'''
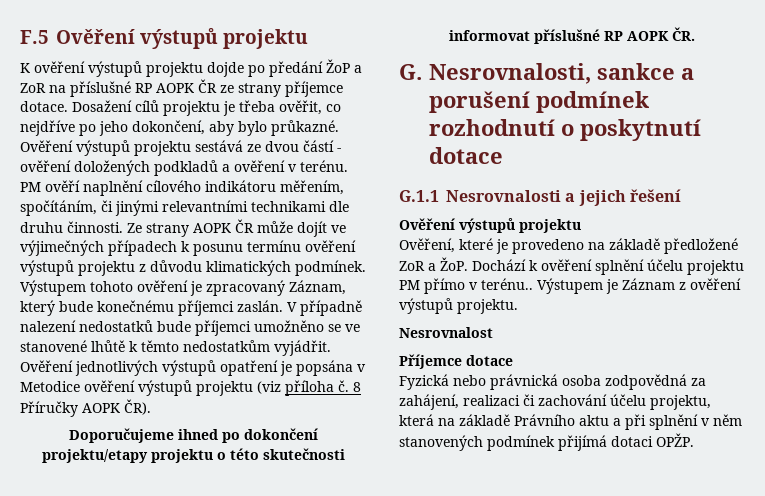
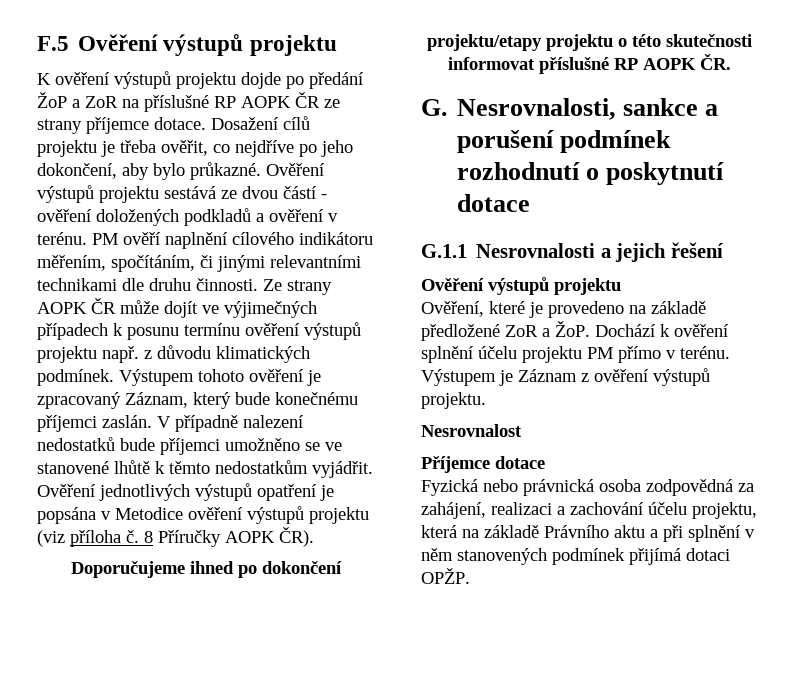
- Ze strany AOPK ČR může dojít ve výjimečných případech k posunu termínu ověření výstupů projektu z důvodu klimatických podmínek.
+ Ze strany AOPK ČR může dojít ve výjimečných případech k posunu termínu ověření výstupů projektu např. z důvodu klimatických podmínek.
- Ověření, které je provedeno na základě předložené ZoR a ŽoP. Dochází k ověření splnění účelu projektu PM přímo v terénu..
+ Ověření, které je provedeno na základě předložené ZoR a ŽoP. Dochází k ověření splnění účelu projektu PM přímo v terénu.
- Fyzická nebo právnická osoba zodpovědná za zahájení, realizaci či zachování účelu projektu, která na základě Právního aktu a při splnění v něm stanovených podmínek přijímá dotaci OPŽP.
+ Fyzická nebo právnická osoba zodpovědná za zahájení, realizaci a zachování účelu projektu, která na základě Právního aktu a při splnění v něm stanovených podmínek přijímá dotaci OPŽP.

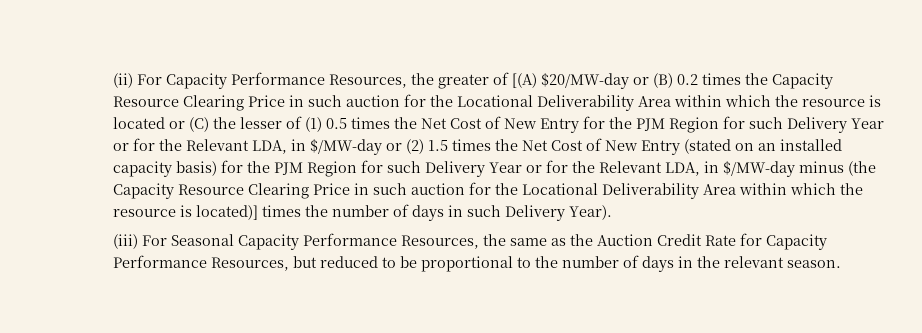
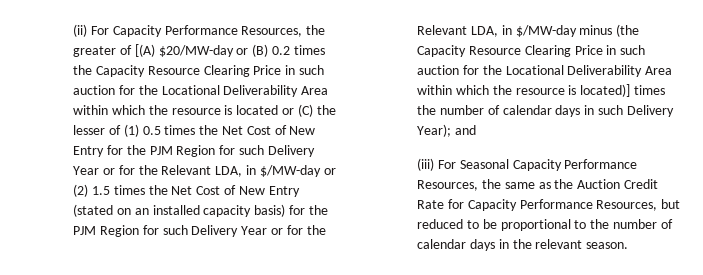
- (ii) For Capacity Performance Resources, the greater of [(A) $20/MW-day or (B) 0.2 times the Capacity Resource Clearing Price in such auction for the Locational Deliverability Area within which the resource is located or (C) the lesser of (1) 0.5 times the Net Cost of New Entry for the PJM Region for such Delivery Year or for the Relevant LDA, in $/MW-day or (2) 1.5 times the Net Cost of New Entry (stated on an installed capacity basis) for the PJM Region for such Delivery Year or for the Relevant LDA, in $/MW-day minus (the Capacity Resource Clearing Price in such auction for the Locational Deliverability Area within which the resource is located)] times the number of days in such Delivery Year).
+ (ii) For Capacity Performance Resources, the greater of [(A) $20/MW-day or (B) 0.2 times the Capacity Resource Clearing Price in such auction for the Locational Deliverability Area within which the resource is located or (C) the lesser of (1) 0.5 times the Net Cost of New Entry for the PJM Region for such Delivery Year or for the Relevant LDA, in $/MW-day or (2) 1.5 times the Net Cost of New Entry (stated on an installed capacity basis) for the PJM Region for such Delivery Year or for the Relevant LDA, in $/MW-day minus (the Capacity Resource Clearing Price in such auction for the Locational Deliverability Area within which the resource is located)] times the number of calendar days in such Delivery Year); and
- (iii) For Seasonal Capacity Performance Resources, the same as the Auction Credit Rate for Capacity Performance Resources, but reduced to be proportional to the number of days in the relevant season.
+ (iii) For Seasonal Capacity Performance Resources, the same as the Auction Credit Rate for Capacity Performance Resources, but reduced to be proportional to the number of calendar days in the relevant season.

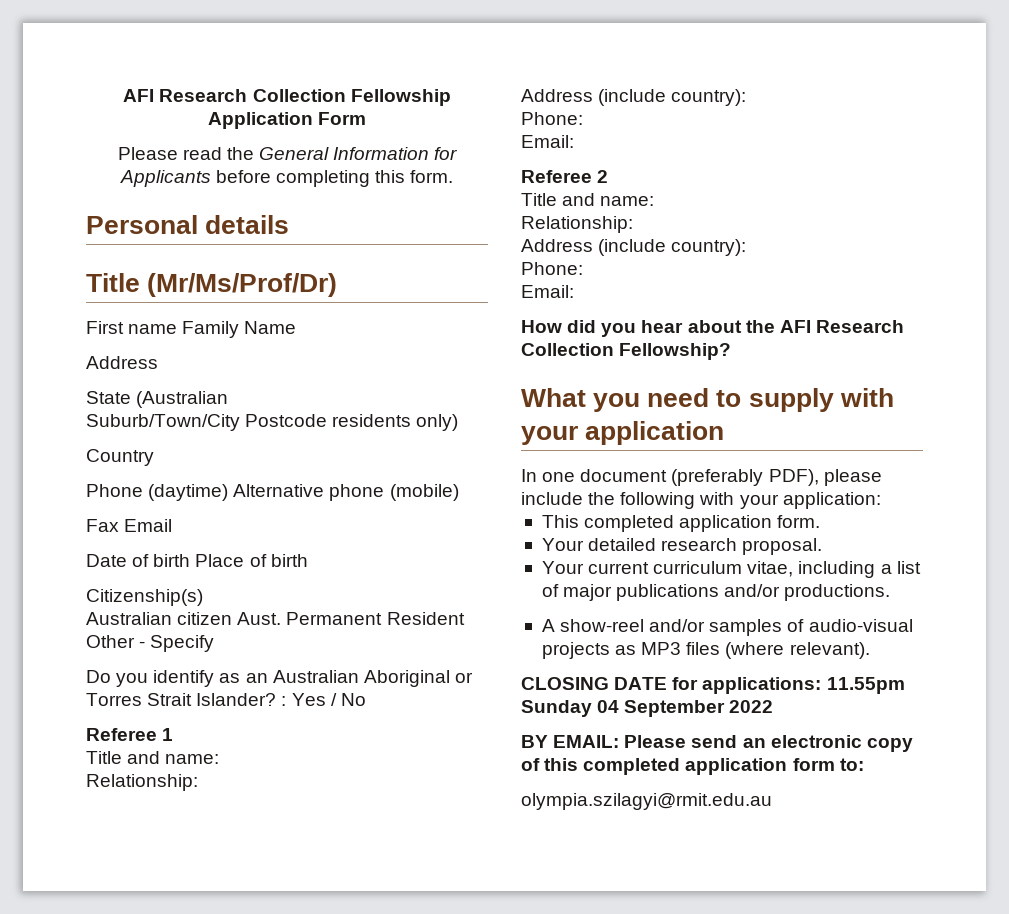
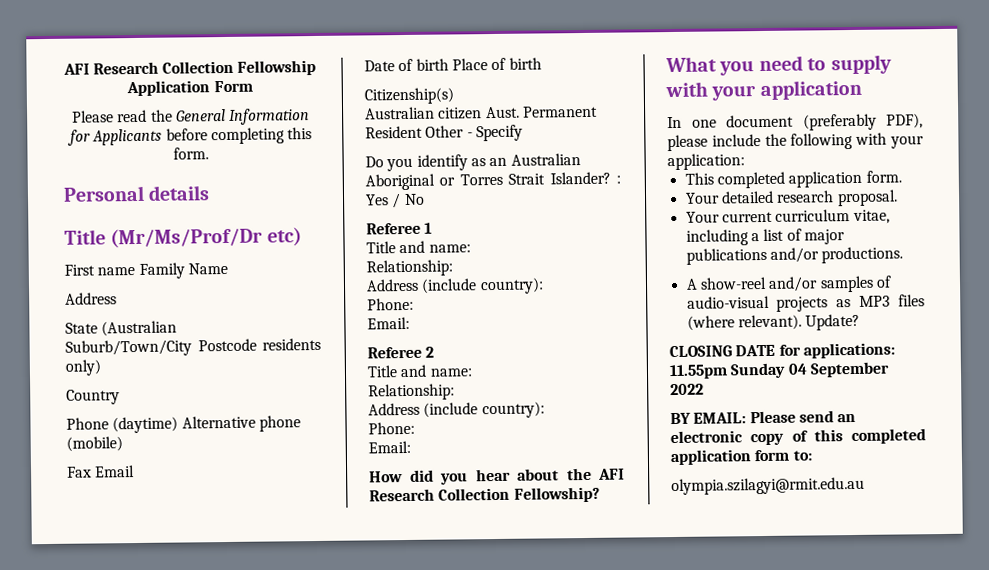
- Title (Mr/Ms/Prof/Dr)
+ Title (Mr/Ms/Prof/Dr etc)
+ Update?

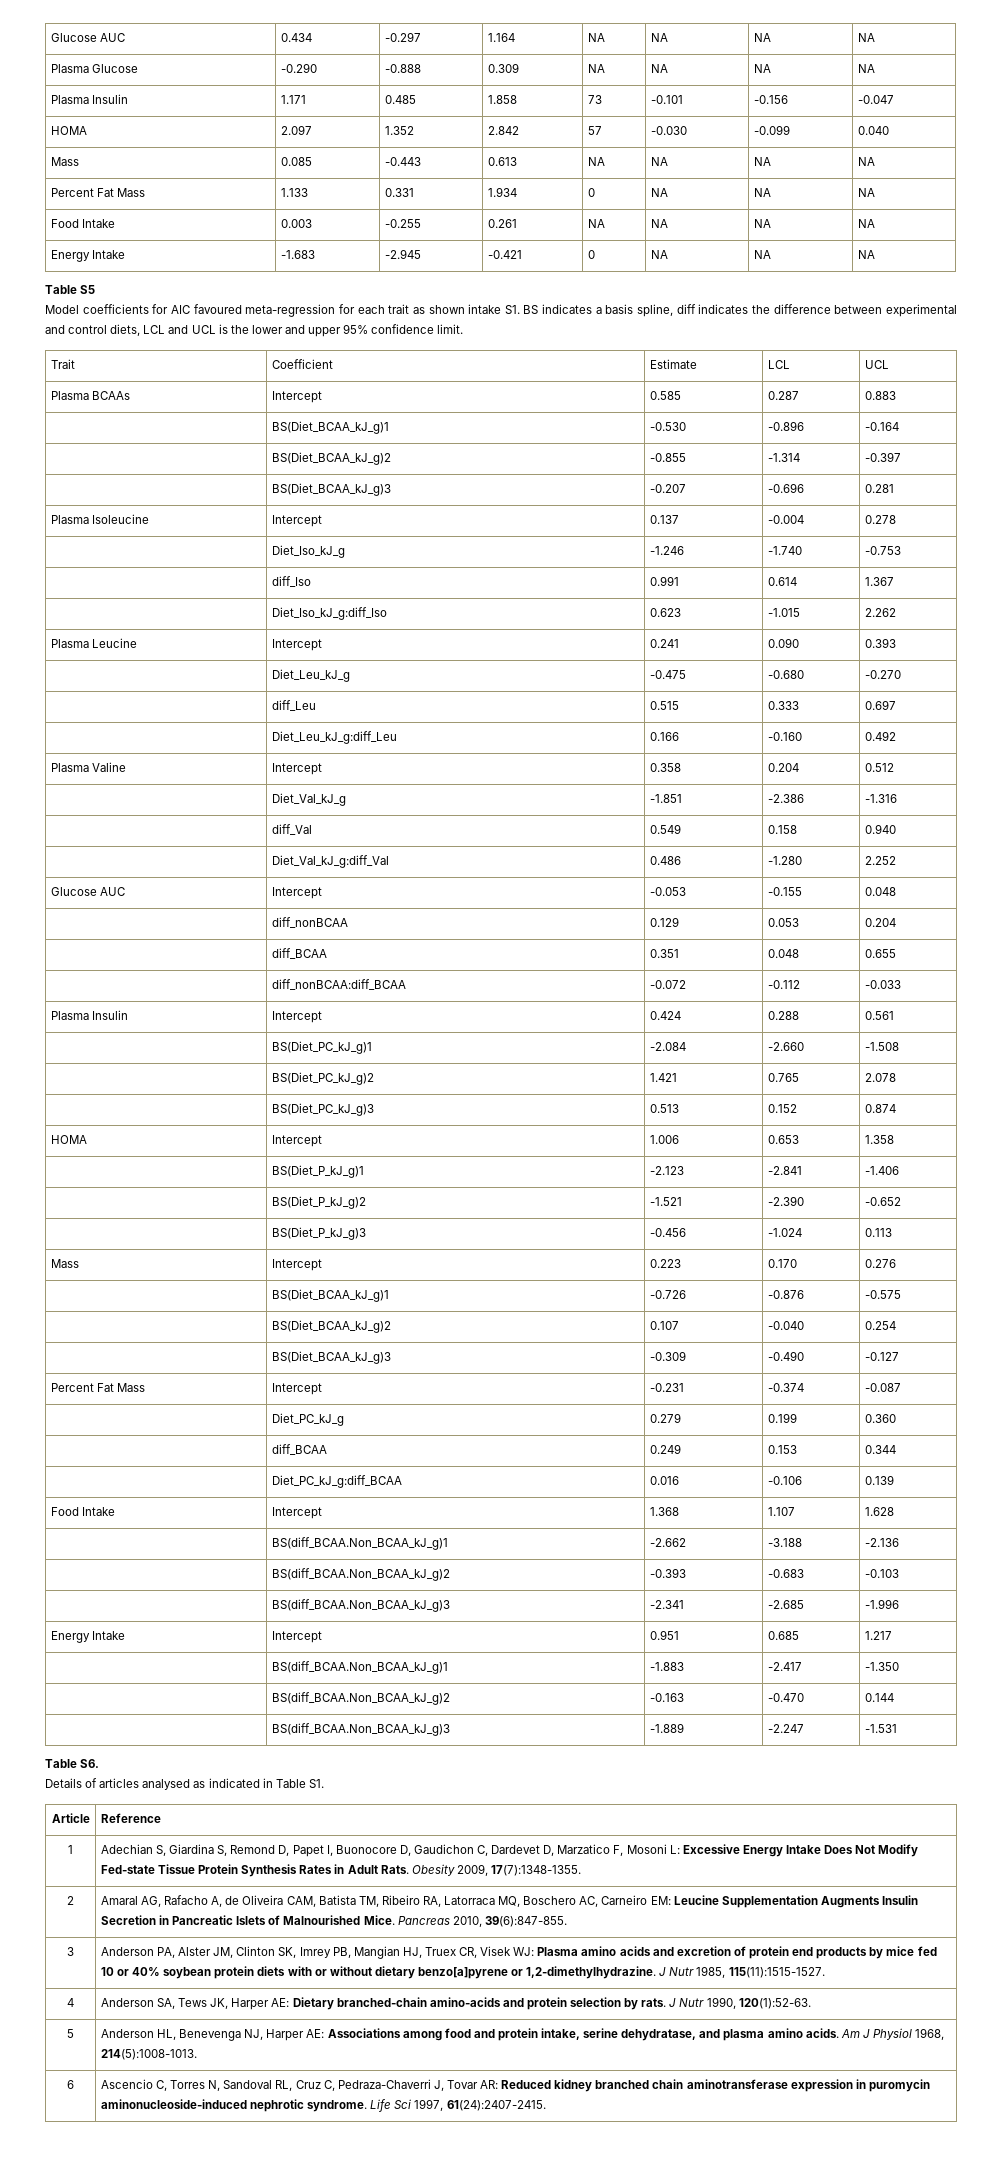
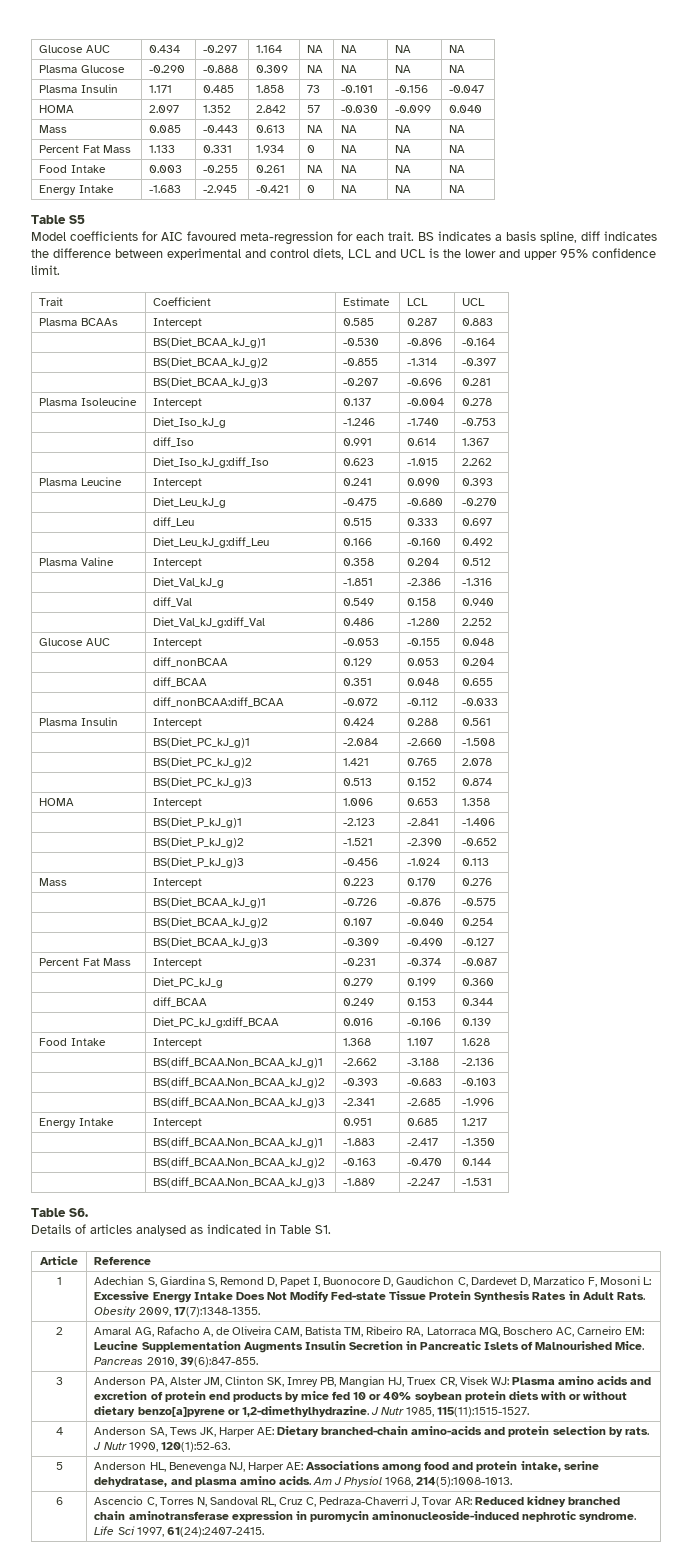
- Model coefficients for AIC favoured meta-regression for each trait as shown intake S1. BS indicates a basis spline, diff indicates the difference between experimental and control diets, LCL and UCL is the lower and upper 95% confidence limit.
+ Model coefficients for AIC favoured meta-regression for each trait. BS indicates a basis spline, diff indicates the difference between experimental and control diets, LCL and UCL is the lower and upper 95% confidence limit.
'''
— Action item —
Each line from the start of the entries through the line with "- (ii) For Capacity" is to be restated exactly, and the pictures are to be skipped.

— Output of the task —
- Ze strany AOPK ČR může dojít ve výjimečných případech k posunu termínu ověření výstupů projektu z důvodu klimatických podmínek.
+ Ze strany AOPK ČR může dojít ve výjimečných případech k posunu termínu ověření výstupů projektu např. z důvodu klimatických podmínek.
- Ověření, které je provedeno na základě předložené ZoR a ŽoP. Dochází k ověření splnění účelu projektu PM přímo v terénu..
+ Ověření, které je provedeno na základě předložené ZoR a ŽoP. Dochází k ověření splnění účelu projektu PM přímo v terénu.
- Fyzická nebo právnická osoba zodpovědná za zahájení, realizaci či zachování účelu projektu, která na základě Právního aktu a při splnění v něm stanovených podmínek přijímá dotaci OPŽP.
+ Fyzická nebo právnická osoba zodpovědná za zahájení, realizaci a zachování účelu projektu, která na základě Právního aktu a při splnění v něm stanovených podmínek přijímá dotaci OPŽP.

- (ii) For Capacity Performance Resources, the greater of [(A) $20/MW-day or (B) 0.2 times the Capacity Resource Clearing Price in such auction for the Locational Deliverability Area within which the resource is located or (C) the lesser of (1) 0.5 times the Net Cost of New Entry for the PJM Region for such Delivery Year or for the Relevant LDA, in $/MW-day or (2) 1.5 times the Net Cost of New Entry (stated on an installed capacity basis) for the PJM Region for such Delivery Year or for the Relevant LDA, in $/MW-day minus (the Capacity Resource Clearing Price in such auction for the Locational Deliverability Area within which the resource is located)] times the number of days in such Delivery Year).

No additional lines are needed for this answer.